El círculo se cierra


En las tardes de verano me sentaba en el umbral de la puerta de la casa a esperar su regreso.  Primero oía ladrar a Bruno, en la lejanía, luego escuchaba a las ovejas balar, anunciadoras de que el rebaño pronto asomaría por la cuesta, con el perro alrededor, agrupándolas, y la silueta oscura del pastor, con su gorra calada.  Entonces, bajaba corriendo por la cuesta y les acompañaba a encerrar las ovejas en la paridera. 

Al volver, la subida era empinada, las fachadas aún se vestían de piedra y las calles bullían de niños, balones y bicicletas. 
El pastor, -mi abuelo Claudio- nunca había salido de la provincia, y no concebía otro lugar donde vivir que el pueblo que lo había visto nacer.  Ni siquiera había hecho el servicio militar, al ser descartado en el reconocimiento médico por una infección del oído mal curada que lo dejó sordo.
Hoy, al regresar, los ojos se me empañan con el recuerdo de sus venas azules, ríos que regaban sus manos grandes de árbol.
El cierzo me ha traído también los ecos de la plaza, las campanadas de la iglesia y los bandos del ayuntamiento, anunciados con jotas, aunque los sonidos de mi cabeza tengan como únicos testigos el rumor de la fuente y de los sauces que la custodian.
En este día de invierno gris, el pueblo parece una cáscara vacía, poblado de los fantasmas que vivieron resignados como sus hijos emigraban a la ciudad sin volver la vista atrás.
            ¿Qué pensarías, abuelo, si me vieras desandar ese camino? La casa es tan grande como para vivir en ella y alquilar habitaciones. ¡Y hay planes para reabrir la escuela!

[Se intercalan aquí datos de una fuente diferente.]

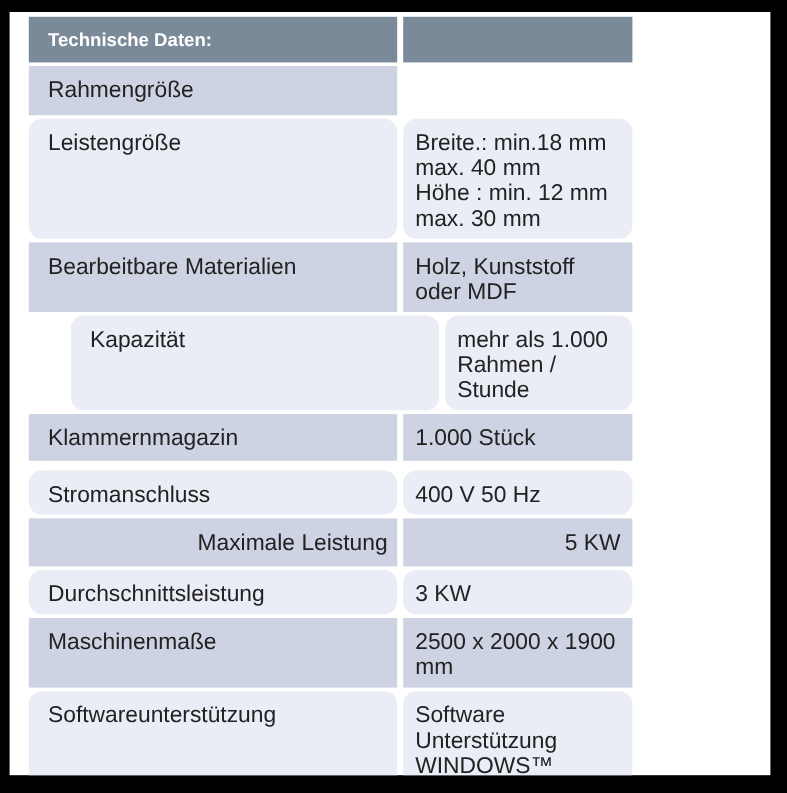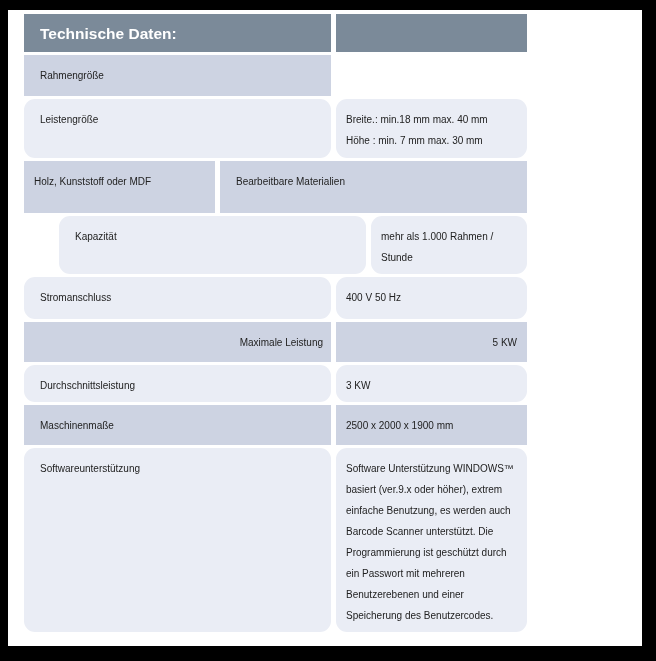--- a/index.html
+++ b/index.html
@@ -29,7 +29,7 @@
   .cell {
     box-sizing: border-box;
     color: var(--cell-text, #222);
-    font-size: 10px;
+    font-size: 19px;
     line-height: 21px;
   }
   .label-cell {

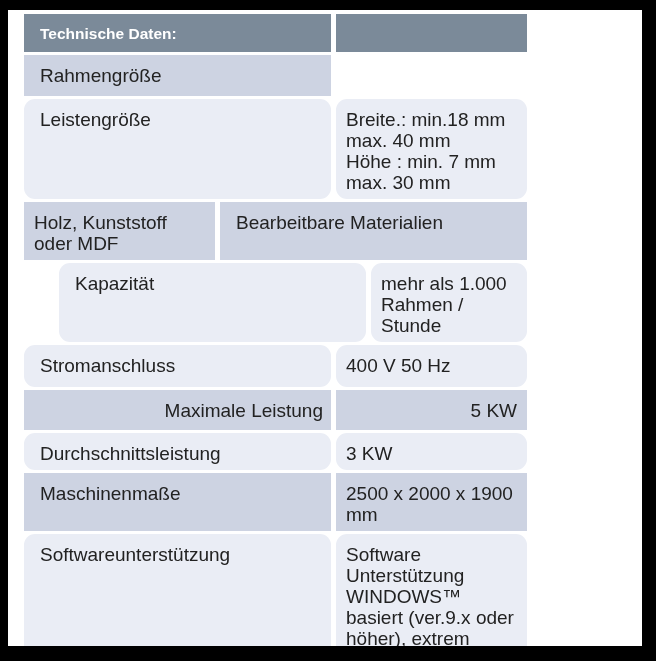--- a/index.html
+++ b/index.html
@@ -81,7 +81,7 @@
     <div class="row even r2">
       <div class="cell label-cell">Leistengröße</div>
       <div class="cell value-cell">Breite.: min.18 mm max. 40 mm
-Höhe : min. 7 mm max. 30 mm</div>
+Höhe : min. 12 mm max. 30 mm</div>
     </div>
 
     <div class="row odd r3">

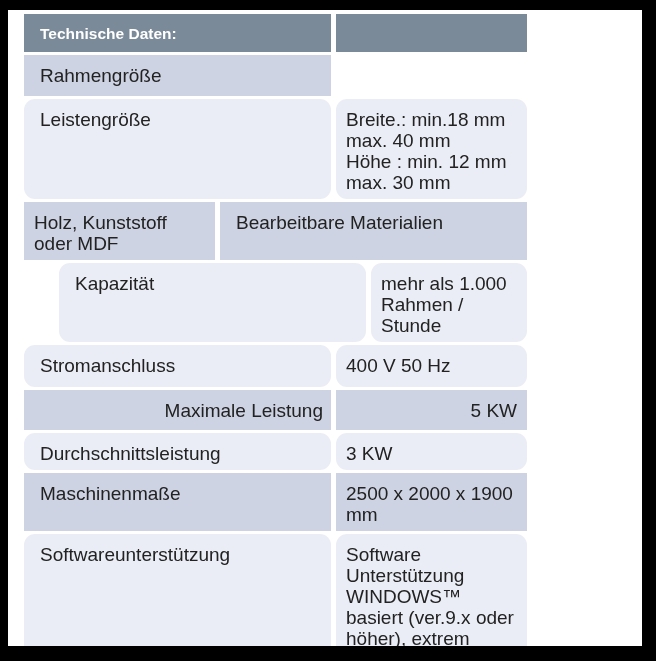--- a/index.html
+++ b/index.html
@@ -85,8 +85,8 @@
     </div>
 
     <div class="row odd r3">
+      <div class="cell label-cell">Bearbeitbare Materialien</div>
       <div class="cell value-cell">Holz, Kunststoff oder MDF</div>
-      <div class="cell label-cell">Bearbeitbare Materialien</div>
     </div>
 
     <div class="row even r4">

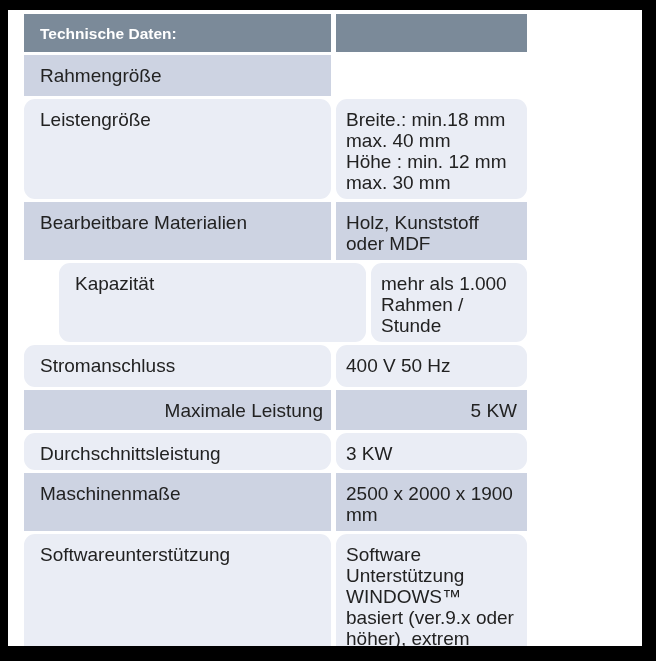--- a/index.html
+++ b/index.html
@@ -94,6 +94,10 @@
       <div class="cell value-cell">mehr als 1.000 Rahmen / Stunde</div>
     </div>
 
+    <div class="row odd r5">
+      <div class="cell label-cell">Klammernmagazin</div>
+      <div class="cell value-cell">1.000 Stück</div>
+    </div>
 
     <div class="row even r6">
       <div class="cell label-cell">Stromanschluss</div>

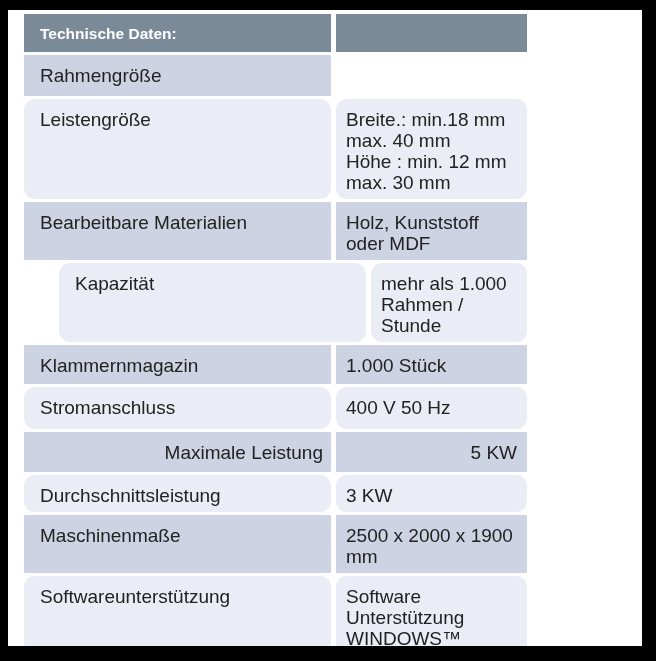--- a/index.html
+++ b/index.html
@@ -57,7 +57,7 @@
   .r3  { min-height: 52px; }
   .r4  { min-height: 42px; margin-left: 35px; }
   .r5  { min-height: 39px; }
-  .r6  { min-height: 42px; }
+  .r6  { min-height: 42px; align-items: flex-end; }
   .r7  { min-height: 40px; text-align: right; }
   .r8  { min-height: 37px; }
   .r9  { min-height: 40px; }

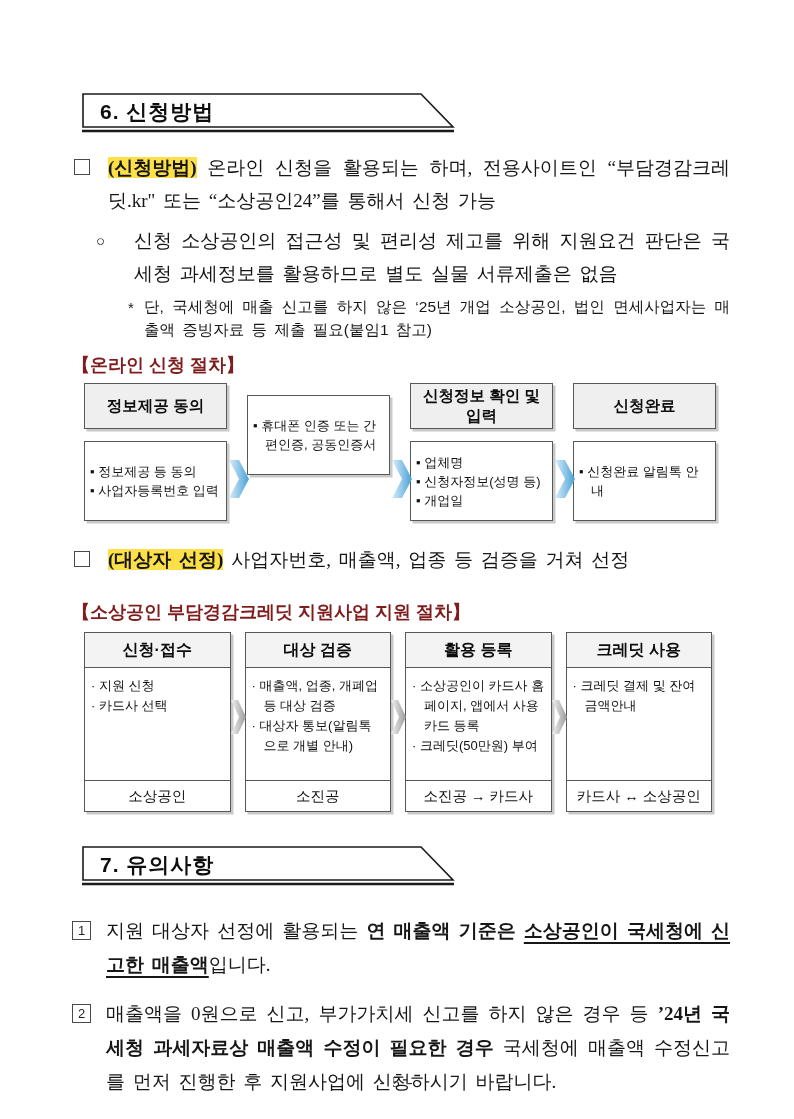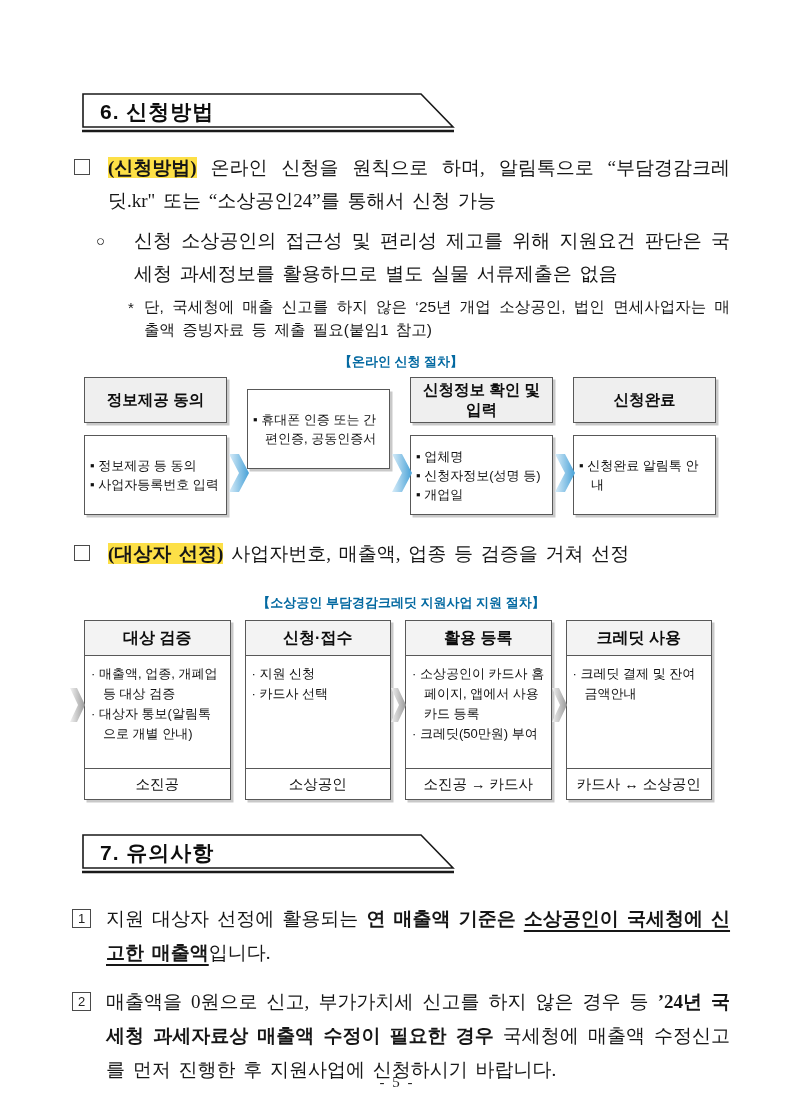--- a/index.html
+++ b/index.html
@@ -150,7 +150,7 @@
 
     <div class="para para-box p-main">
       <span class="checkbox"></span>
-      <span class="hl">(신청방법)</span><span> 온라인 신청을 원칙으로 하며, 알림톡으로 “부담경감크레딧.kr" 또는 “소상공인24”를 통해서 신청 가능</span>
+      <span class="hl">(신청방법)</span><span> 온라인 신청을 활용되는 하며, 전용사이트인 “부담경감크레딧.kr" 또는 “소상공인24”를 통해서 신청 가능</span>
     </div>
 
     <div class="para p-sub">

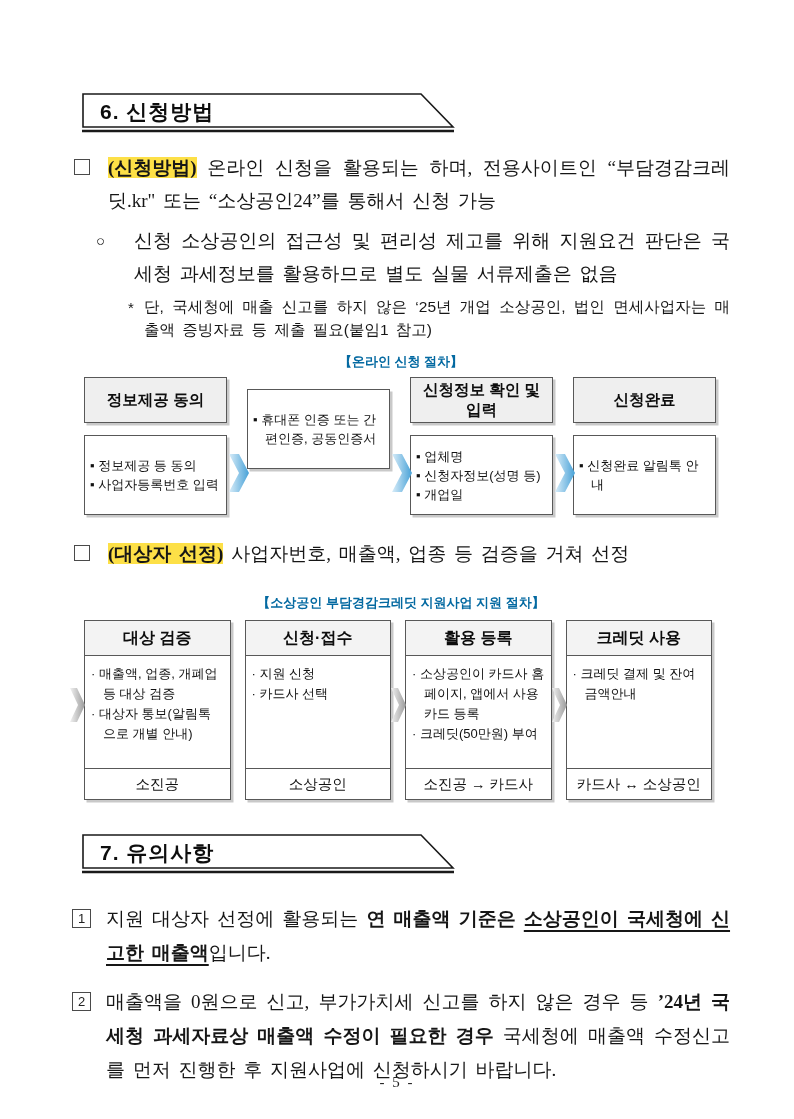--- a/index.html
+++ b/index.html
@@ -45,8 +45,8 @@
 
   
   .dia-title{
-    text-align:center;font-family:"Liberation Sans","DejaVu Sans",sans-serif;
-    font-size:13px;font-weight:700;color:#0369a1;
+    text-align:left;font-family:"Liberation Sans","DejaVu Sans",sans-serif;
+    font-size:18px;font-weight:700;color:#7f1d1d;
   }
   .dia1-title{margin-top:12px;}
   .dia2-title{margin-top:24px;}

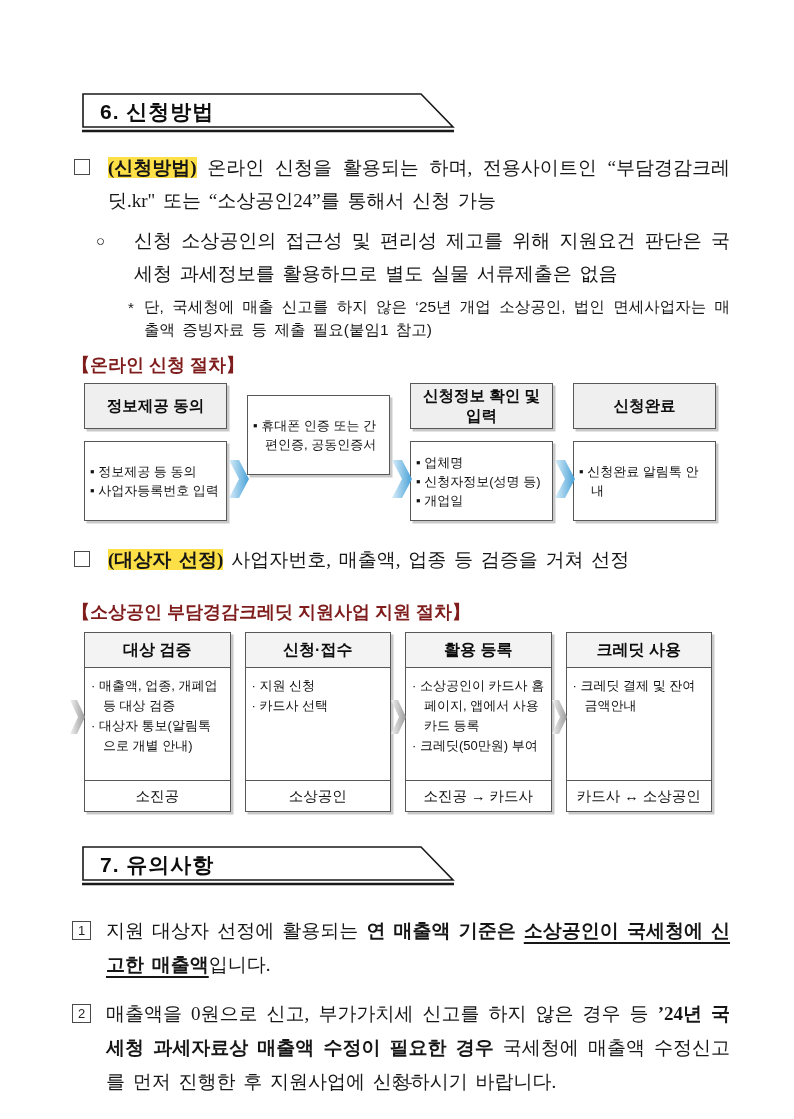--- a/index.html
+++ b/index.html
@@ -219,6 +219,14 @@
 
     <div class="dia2">
       <div class="d2col">
+        <div class="d2head">신청·접수</div>
+        <div class="d2body">
+          <div class="d-line">· 지원 신청</div>
+          <div class="d-line">· 카드사 선택</div>
+        </div>
+        <div class="d2foot">소상공인</div>
+      </div>
+      <div class="d2col">
         <span class="flow-arrow-gray">
           <svg width="17" height="36" viewBox="0 0 17 36">
               <path d="M1 1 L8 1 L16 18 L8 35 L1 35 L9 18 Z" fill="url(#gradGray)"></path>
@@ -230,14 +238,6 @@
           <div class="d-line">· 대상자 통보(알림톡으로 개별 안내)</div>
         </div>
         <div class="d2foot">소진공</div>
-      </div>
-      <div class="d2col">
-        <div class="d2head">신청·접수</div>
-        <div class="d2body">
-          <div class="d-line">· 지원 신청</div>
-          <div class="d-line">· 카드사 선택</div>
-        </div>
-        <div class="d2foot">소상공인</div>
       </div>
       <div class="d2col">
         <span class="flow-arrow-gray">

            Aparco la furgoneta de la mudanza en la cochera, ensimismado.  Desde un retrato amarillento que preside el comedor, los antiguos moradores de la casa, Claudio y Francisca, me observan con gesto grave. –A ver qué vas a hacer, zagal- parecen advertir.
-          No os preocupéis, -les contesto- a mis manos de árbol joven no les asusta el trabajo.
Mis dedos acarician la vieja fotografía.  El círculo se cierra.